Размер шрифта
-
+

Труды по россиеведению. Выпуск 2 - стр. 13

Что же произошло? Родившиеся в начале 60-х годов Михаил Ходорковский и Платон Лебедев, судя по всему, были обычными способными позднесоветскими мальчиками. Более того, Ходорковский, несмотря на свое еврейство (а это, как мы знаем, мешало карьере в официально интернациональном СССР), стал секретарем Фрунзенского (одного из самых престижных) РК ВЛКСМ г. Москвы. Свои особые дарования (прежде всего в смысле аккумулирования наличных социальных ресурсов) молодые люди подтвердили в конце 80-х – начале 90-х, превратившись уже в первые годы правления Ельцина в крупных российских олигархов. Совершенно ясно, что их молниеносное обогащение было «не релевантным» ни в правовом, ни в этическом, ни в каком-то другом смыслах. Впрочем, так (в рамках «так» имелись, конечно, оттенки и варианты) поступали тогда практически все – те, кто сколотил огромные (и даже изрядные или солидные) состояния. А потом что-то не пошло. В начале наступившего века между Ходорковским и тогда еще молодым президентом Путиным пробежала какая-то черная кошка. На этот счет есть разные версии, ходят разные слухи. Мы, разумеется, точно не знаем, как все это было. Но было. Финал (финал на сегодняшний день) известен.

Был ли Ходорковский среди олигархов единственной «жертвой» путинского режима? Нет. Вспомним Березовского, Гусинского (наверное, и еще кого-то). Но те предпочли быстро ретироваться. Кстати, первым в тюрьму определили не Ходорковского – первым среди этой публики на нарах оказался Гусинский. Но тот быстро смекнул (или ему «смекнули»): «Папа, надо делать ноги» (цитата из фильма К. Шахназарова «Мы из джаза»). А вот Ходорковский этого почему-то не сделал. Ну и, разумеется, сам себя определил на нары. Понятно, что акция «по посадке» была адресована всему российскому «клубу» миллиардеров и мультимиллионеров. Новый президент показал им, «кто в доме хозяин». В дальнейшем тем, кто это понял, было разрешено и оставлено многое и много. Но характер взаимоотношений власти и олигархического бизнеса принципиально изменился. Смысл «новации» емко сформулировал А. Кох, яркий и циничный представитель капитала 90-х: теперь бизнес может говорить с властью только так: «Разрешите исполнять Ваше распоряжение бегом?» Ходорковский по каким-то неведомым для меня причинам – но, безусловно, это связано и с личным мужеством, и, видимо, хорошо развитым чувством личного достоинства – не смог вписаться в эту, как любят теперь говорить, «картину маслом».
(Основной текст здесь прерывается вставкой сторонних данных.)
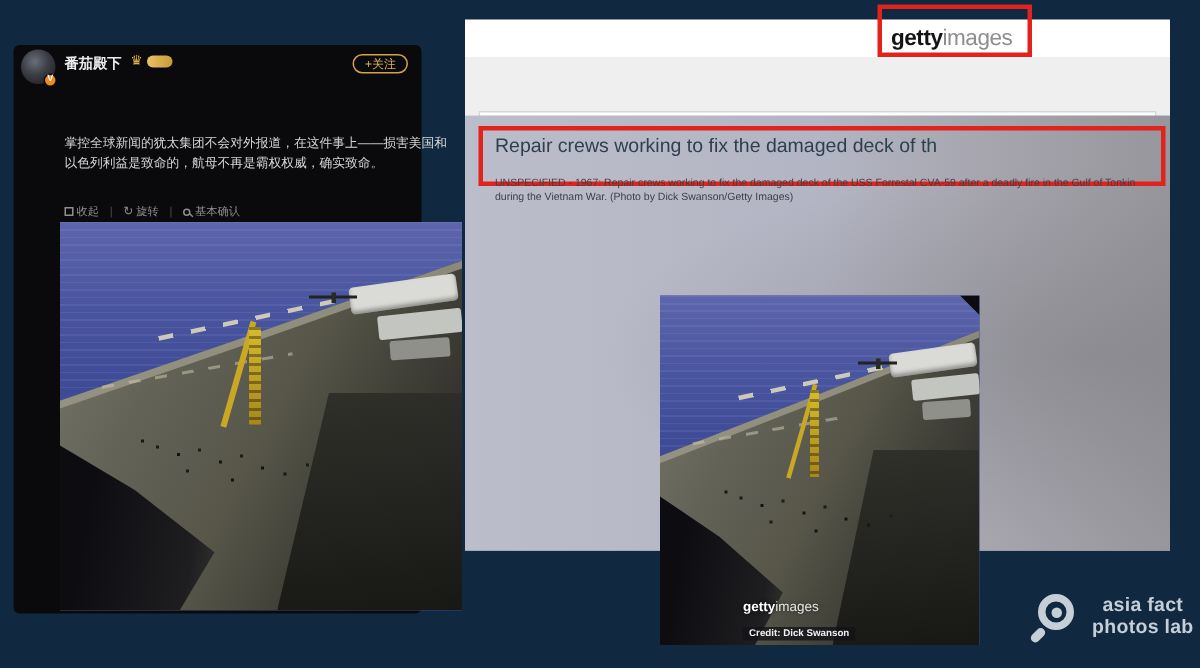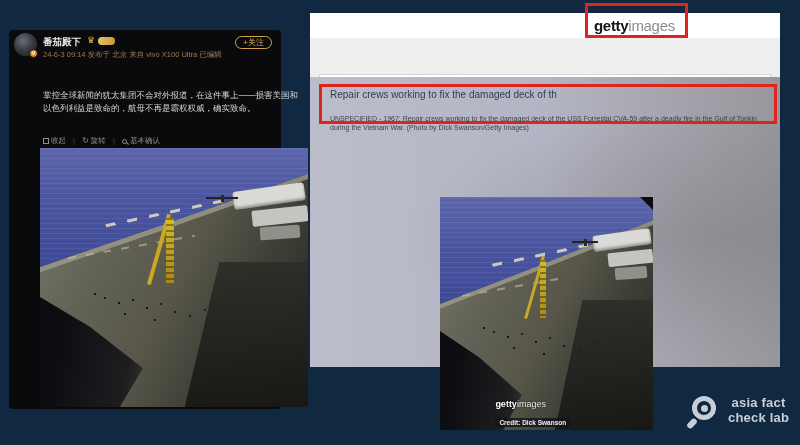--- a/index.html
+++ b/index.html
@@ -243,7 +243,6 @@
   <div class="crown">♛</div>
   <div class="vip-pill"></div>
   <button class="follow-btn">+关注</button>
-  <div class="meta-line">24-6-3 09:14 发布于 北京 来自 vivo X100 Ultra 已编辑</div>
 
   <p class="post-para p2">掌控全球新闻的犹太集团不会对外报道，在这件事上——损害美国和以色列利益是致命的，航母不再是霸权权威，确实致命。</p>
 

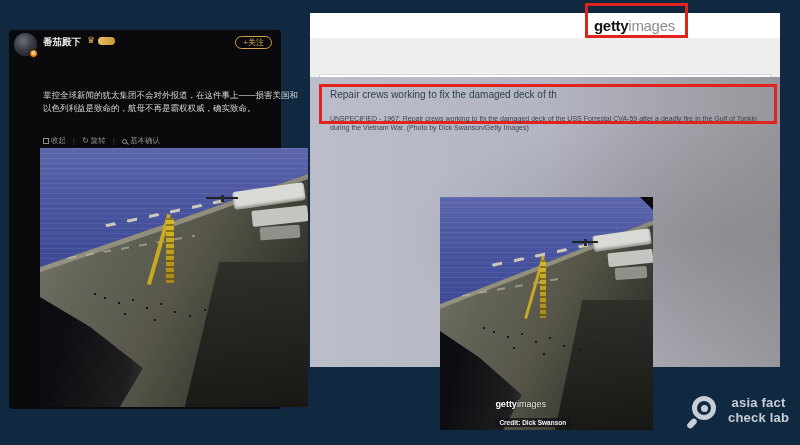--- a/index.html
+++ b/index.html
@@ -208,7 +208,7 @@
     position:absolute; left:9px; top:7px; width:458px; height:40px;
     border:3px solid #e0231d; padding:2px 8px; z-index:2;
   }
-  .caption-title { font-size:10px; color:#2e4050; margin-bottom:14px; }
+  .caption-title { font-size:13px; color:#2e4050; margin-bottom:14px; }
   .caption-body { font-size:7px; line-height:9px; color:#3e3e48; }
   .getty-photo { left:130px; top:120px; width:213px; height:233px; z-index:1; }
 

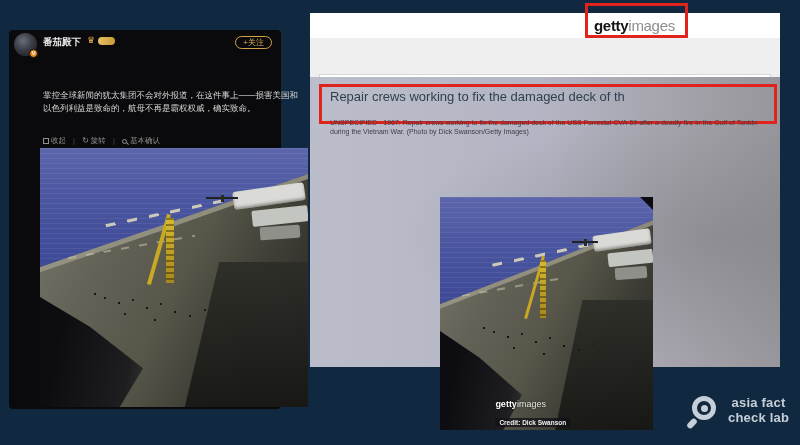--- a/index.html
+++ b/index.html
@@ -317,7 +317,7 @@
   <div class="afcl-handle"></div>
   <div class="afcl-text">
     <div>asia fact</div>
-    <div>check lab</div>
+    <div>photos lab</div>
   </div>
 </div>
А вот дальше стало происходить то, о возможности чего мы как-то уже подзабыли. На наших глазах происходил процесс, принципиально более важный, чем превращение обезьяны в человека. Вместо удачливого «скорохвата» (выражение А.И. Солженицына) очередной русской смуты мы увидели человека – обычного, нормального, который, как определил В. Аксенов, «одновременно богатый и не гад» (говоря о М. Ходорковском, мы, разумеется, имеем в виду и П. Лебедева). У В. Высоцкого есть такая строчка: «Вы тоже пострадавшие, а значит, обрусевшие». Разумеется, речь идет не об этнической трансформации. Это означает, что в нашей стране всякий русский – пострадавший, а пострадавший – русский. Причем «русский» именно в смысле – житель этой страны; этнически при этом можно быть кем угодно. Формула Высоцкого структурно напоминает рассуждение гр. Сергея Семеновича Уварова: «Если русский, – значит, православный; если православный, – значит, русский». Я думаю, Уваров ошибался, а вот Высоцкий нет. Во всяком случае, почти уже столетняя послереволюционная русская история подтверждает верность наблюдения поэта. Человек, живущий в России, русским может стать, лишь пострадав. Человеческое существо в России – это существо пострадавшее (страдающее).